Good morning Sarah! Beautiful day here! I' don't have too much to offer but I know going thru the withdrawals can be a turning point in someone's life along with the essential aftercare! If my story can just help anyone than I am happy to post! Lord knows you dear ones with so much sober time and knowledge have helped me in my darkest hours. So it's also therapeutic to me to post. I just marvel at you guys who I've already mentioned in previous posts, who continue to support so so many who just need an ear and heart to listen to them with no judgement!! Kudos to you DominoSarah. Just know who have helped so so many that aren't even members, and I'm sure God is smiling down on you! Continued blessings your way!

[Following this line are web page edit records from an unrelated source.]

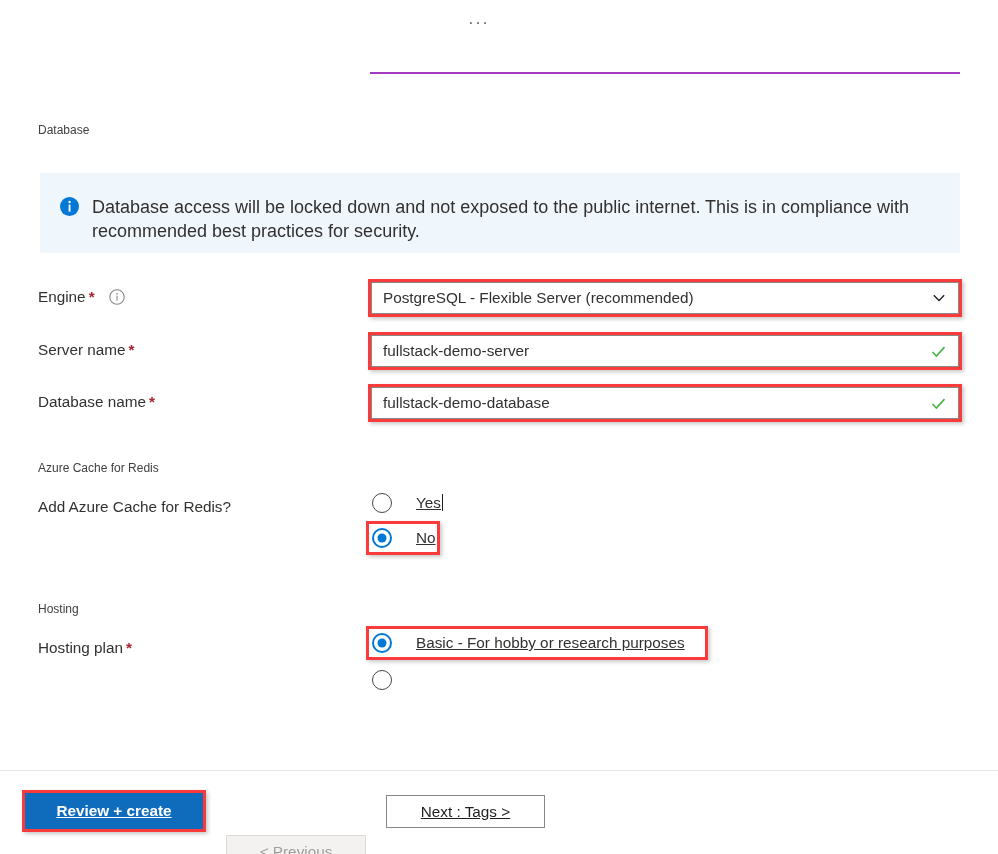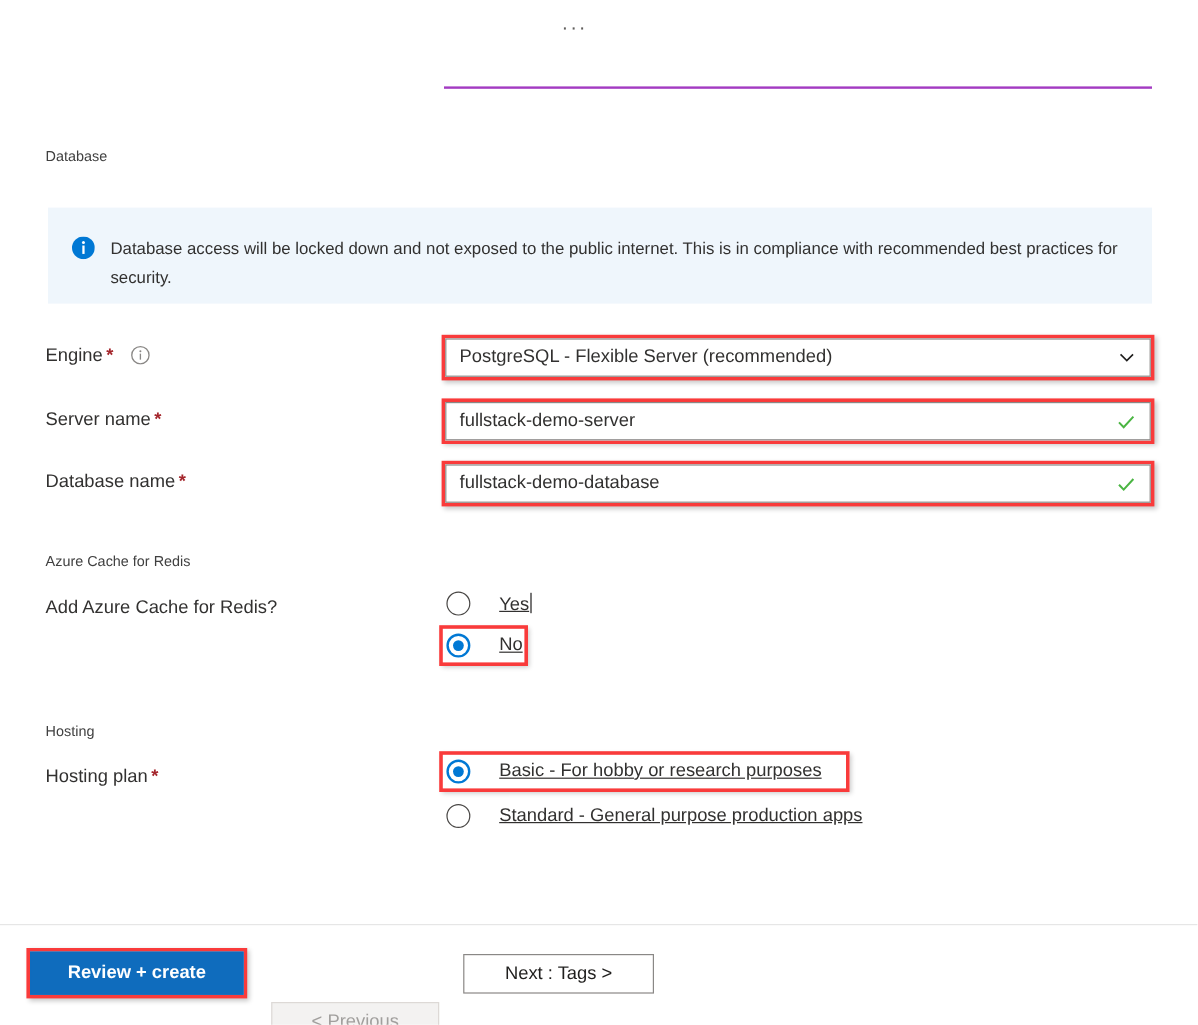"Database access will be locked" .info-banner-text { font-size: 14px -> 18px }
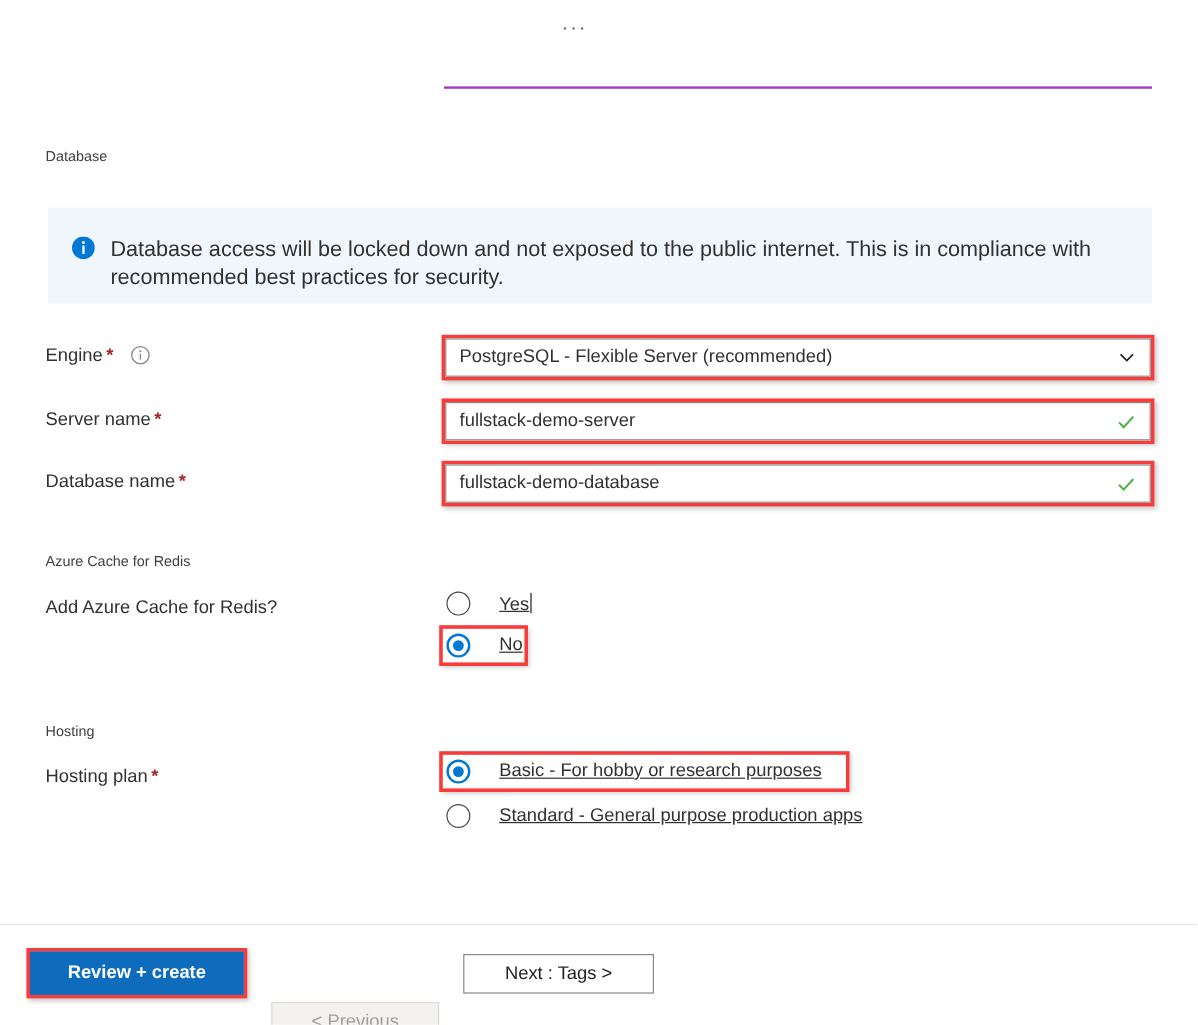"Standard - General purpose production" span.radio-label { html: <span>Standard - General purpose production apps</span> -> none }
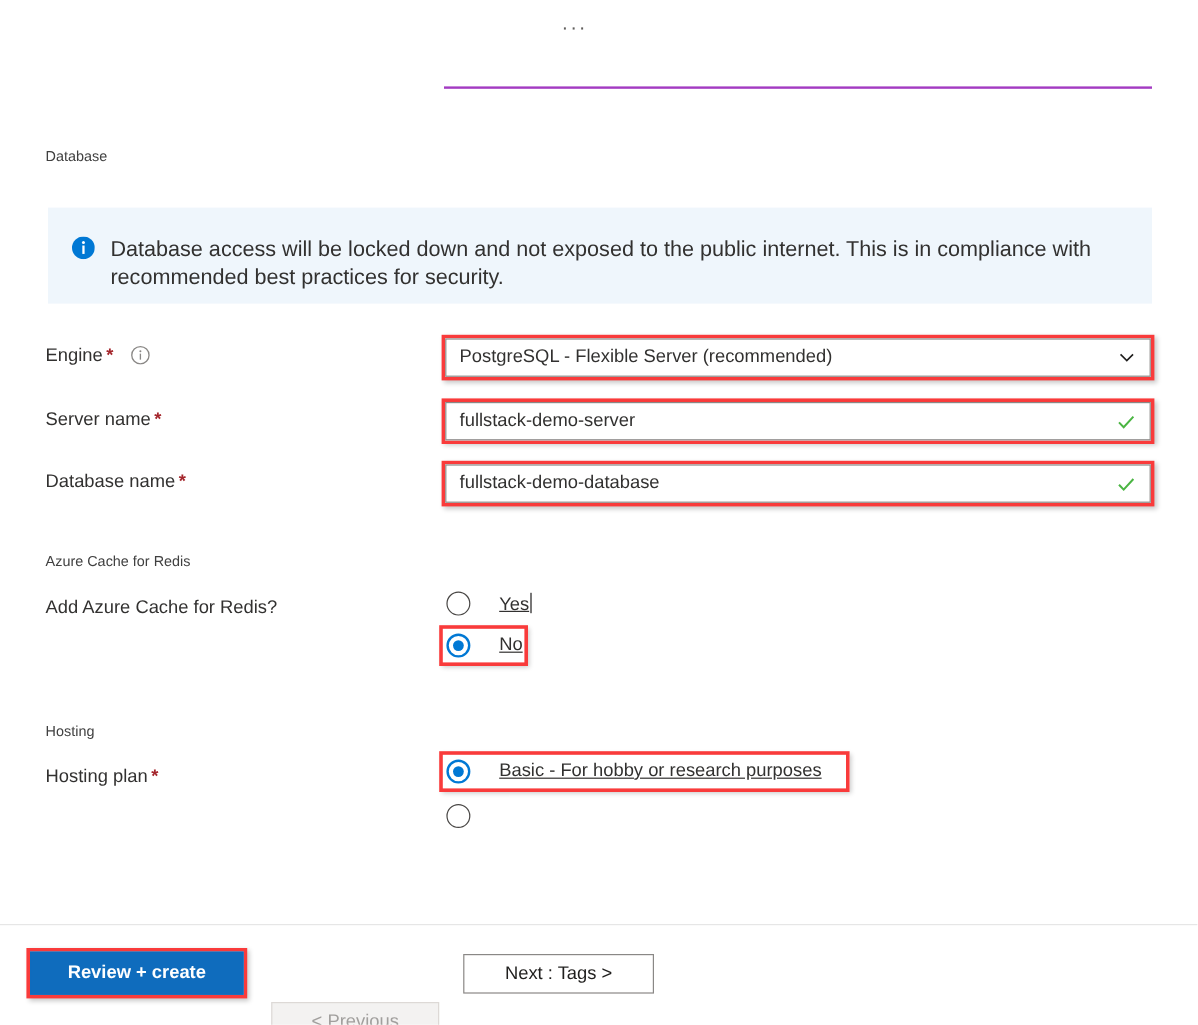"Review + create" .btn { text-decoration: none -> underline }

You have a ton to offer, your compassion,caring, experience, it all comes together and offers all of us hope. I have to work my recovery the minute my feet hit the floor everyday. I learn new things everyday on this forum that helps me stay clean. We never know what may trigger someone into saying enough is enough and find their path to recovery. This is why we are all valuable to this forum. You bring so much compassion to this forum with all you have been thru and that gives the ones who are struggling something to hang on to~
Thank you for the kind words sister! We all need that gentle helping hand and the straight forward hard love also! God knows im just a corrupt sinner and poor example at times. But if we fall, it's how we learn and correct our mistakes is our true character!! When my daughter passed, I was mad at my God, mad at the world, frankly ready to go ape. But the love of God and my true "escorts" along this journey carried me. In fact, I didn't turn to pills cause I knew that slippery slope and I needed to deal with the pain correctly thru counseling, church, pastor, friends, family etc. I did however at my lowest with such a shattered heart and anger at everything, took a full bottle of vodka and drove to a deep place in nature. I drank and drank and didn't care. Luckily I woke up the next morning by the grace of God and hated the way I felt. I hadnt touched alcohol since I was 19 years old. Never been that appealing. After that night and morning, I realized I could easily be gone in this life and had left my children fatherless!! Wow, I couldn't imagine screwing up there innocent lives with no parents to raise them! I needed forgiveness from God and realized he determines your life path. Don't get me wrong, things can still get sideways in a hurry if I don't reach out and talk, get counseling from my pastor, or read my old journals of when tragedy struck and forever changed many lives! But I am here today, putting a foot in front of the other, and if my experience helps anyone, it's all been worth it in my eyes! Many hugs your way!!